[Edit tracking data]
--- START ---
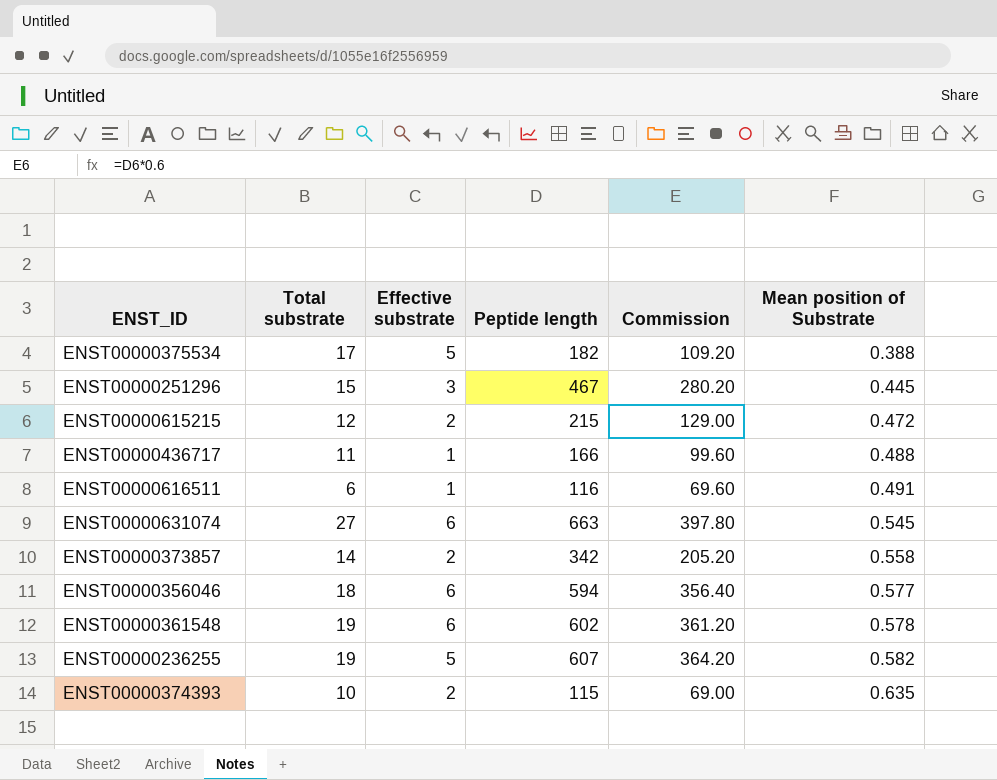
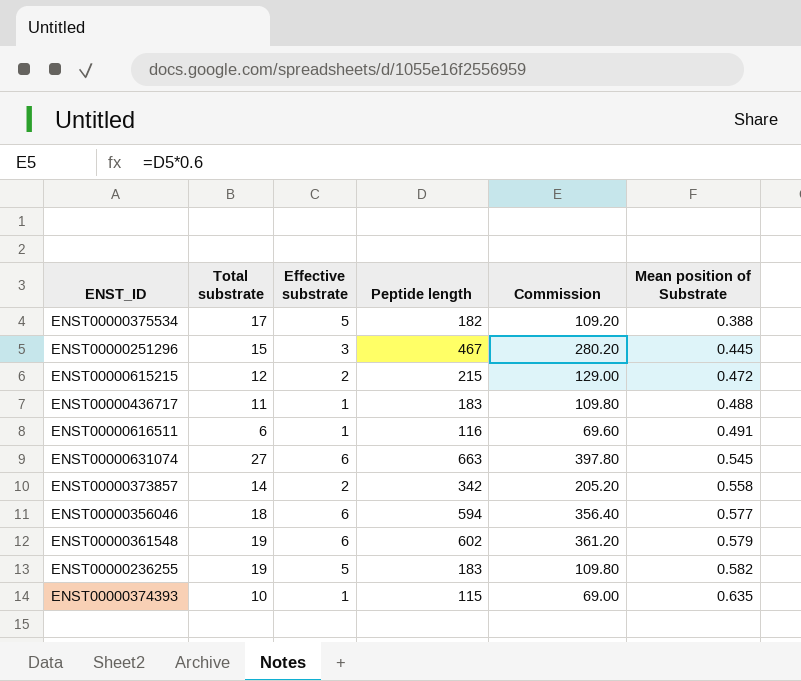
ENST00000436717 | Peptide length: 166 -> 183
ENST00000436717 | Commission: 99.60 -> 109.80
ENST00000361548 | Mean position of Substrate: 0.578 -> 0.579
ENST00000236255 | Peptide length: 607 -> 183
ENST00000236255 | Commission: 364.20 -> 109.80
ENST00000374393 | Effective substrate: 2 -> 1

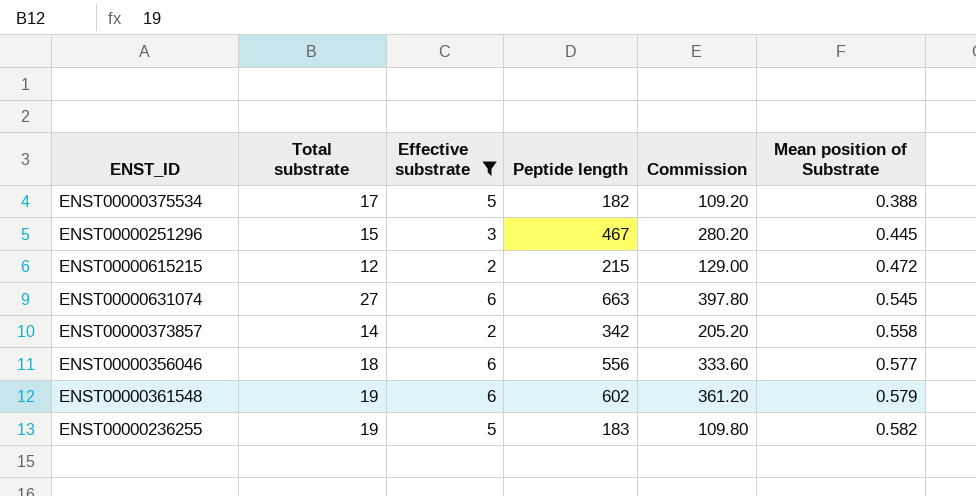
filter: none -> Effective substrate != 1
ENST00000356046 | Peptide length: 594 -> 556
ENST00000356046 | Commission: 356.40 -> 333.60

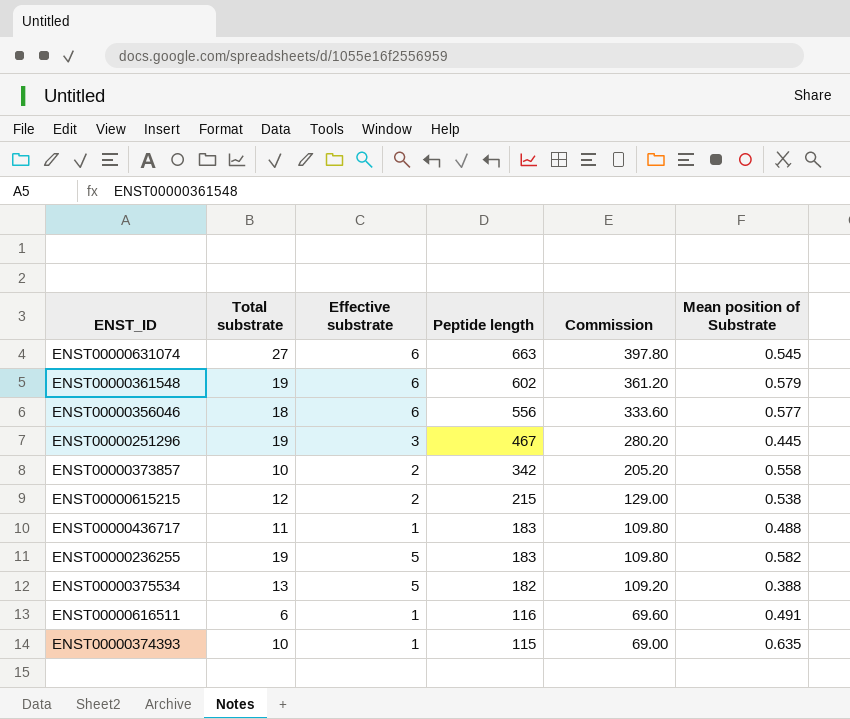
filter: Effective substrate != 1 -> none
row order: Mean position of Substrate ascending -> Peptide length descending
ENST00000251296 | Total substrate: 15 -> 19
ENST00000373857 | Total substrate: 14 -> 10
ENST00000615215 | Mean position of Substrate: 0.472 -> 0.538
ENST00000375534 | Total substrate: 17 -> 13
--- END ---
= Work instruction =
The line containing "filter: Effective substrate != 1 -> none" opens the range, and the last line of the entries closes it; copy that range exactly.

= Written solution =
filter: Effective substrate != 1 -> none
row order: Mean position of Substrate ascending -> Peptide length descending
ENST00000251296 | Total substrate: 15 -> 19
ENST00000373857 | Total substrate: 14 -> 10
ENST00000615215 | Mean position of Substrate: 0.472 -> 0.538
ENST00000375534 | Total substrate: 17 -> 13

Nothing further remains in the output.